> TRY IT: The result should be every line that contains the word "none", taken from the material.

> EXTRACTED MATERIAL:
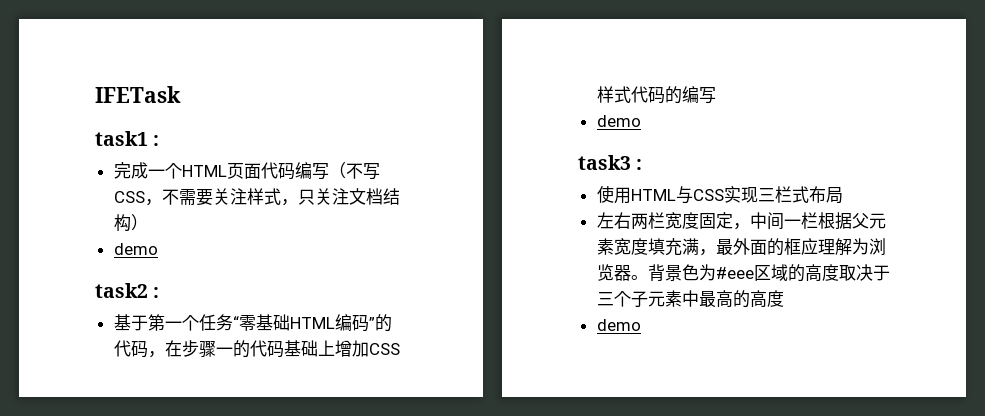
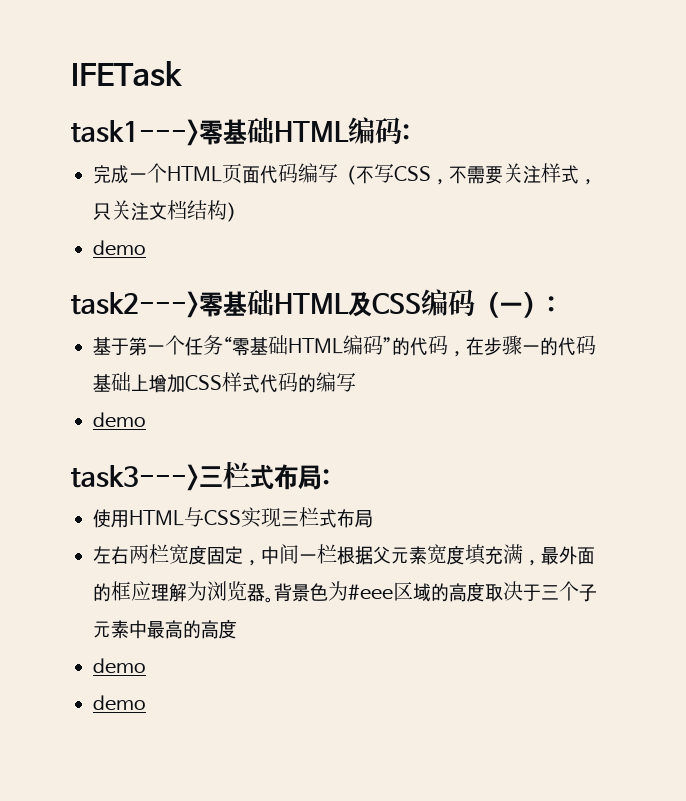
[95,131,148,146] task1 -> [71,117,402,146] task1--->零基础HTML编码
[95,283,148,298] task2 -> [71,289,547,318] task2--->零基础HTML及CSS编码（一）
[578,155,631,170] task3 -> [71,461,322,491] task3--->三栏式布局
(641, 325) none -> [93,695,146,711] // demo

==

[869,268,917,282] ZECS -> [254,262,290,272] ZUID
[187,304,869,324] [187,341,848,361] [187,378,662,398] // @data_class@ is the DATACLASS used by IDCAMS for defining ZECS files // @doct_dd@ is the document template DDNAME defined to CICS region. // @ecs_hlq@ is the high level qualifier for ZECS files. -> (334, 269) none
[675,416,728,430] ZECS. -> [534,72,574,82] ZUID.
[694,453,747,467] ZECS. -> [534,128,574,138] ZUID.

> EXERCISE RESPONSE:
(641, 325) none -> [93,695,146,711] // demo
[187,304,869,324] [187,341,848,361] [187,378,662,398] // @data_class@ is the DATACLASS used by IDCAMS for defining ZECS files // @doct_dd@ is the document template DDNAME defined to CICS region. // @ecs_hlq@ is the high level qualifier for ZECS files. -> (334, 269) none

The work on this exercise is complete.